Lo muy grave de este asunto está en la terquedad con que puede arrastrarse el asunto poniendo en duda la validez de las sentencias de la CNDH al grado de dar pretexto a que desde la presidencia en Palacio Nacional se proceda a reemplazar, no a la señora que detenta el cargo sino, que lo que sería aún peor, querer sustituir a la Comisión actual con otra. La receta es ya familiar y fácil: se procedería a inventar una nueva institución "protectora de derechos humanos" que, con su dotación de personal adicto a López Obrador, tomase las riendas recién creadas.

La ciudadanía latinoamericana es singularmente famosa por ser más proclive al desorden que meramente vulnerable. Los tiempos no son favorables a la idea, ahora aparentemente romántica, de la democracia. Por todas partes brotan ejemplos de la manera en que los elementos fundamentales del respeto a los derechos y necesidades básicas de la ciudadanía son brutalmente ignorados por aquéllos que han ganado el poder y precisamente para mayor ironía, gracias a los mismos ciudadanos que luego manejan a su torcido antojo.
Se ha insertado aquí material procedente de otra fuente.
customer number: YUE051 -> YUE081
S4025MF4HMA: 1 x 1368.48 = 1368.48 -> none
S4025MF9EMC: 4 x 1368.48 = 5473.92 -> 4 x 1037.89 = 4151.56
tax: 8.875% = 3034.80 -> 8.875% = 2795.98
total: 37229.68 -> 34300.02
Para México ha llegado el momento de que la ciudadanía sana se prepare para una valiente retoma del poder perdido y se aliste a la brega que se dará en el 2021. No se trata de estar contra las exigencias válidas del pueblo que tras de haber sido tan tristemente manejado en sexenios pasados ahora se encuentran nuevamente en las mismas trazas. Se trata de que el siguiente grupo que llegue a la Cámara de Diputados sea limpio en su intención y propósito.
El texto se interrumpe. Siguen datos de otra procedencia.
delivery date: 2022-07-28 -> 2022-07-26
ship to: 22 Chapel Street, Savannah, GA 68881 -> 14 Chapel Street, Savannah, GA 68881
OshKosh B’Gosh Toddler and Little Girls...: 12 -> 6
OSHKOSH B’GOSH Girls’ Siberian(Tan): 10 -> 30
Por todas partes converge sobre la ciudadanía un desorden que ha de ser curable. El desorden que nos agrede a diario es el de los criminales de hechos bestiales que tienen sobrados motivos para sentirse dueños del país que las autoridades que elegimos les cedieron. No es inocencia ciudadana la que nos trajo a este increíble estado de cosas; tampoco es la negligencia que sustenta la abstención cuando llega el momento de ir a la casilla a votar.

La violencia contenida es ominosa. En Bolivia los ciudadanos conscientes también abandonaron las casillas cuando era el momento necesario y dejaron su nave al garete. También fue traición a la Patria.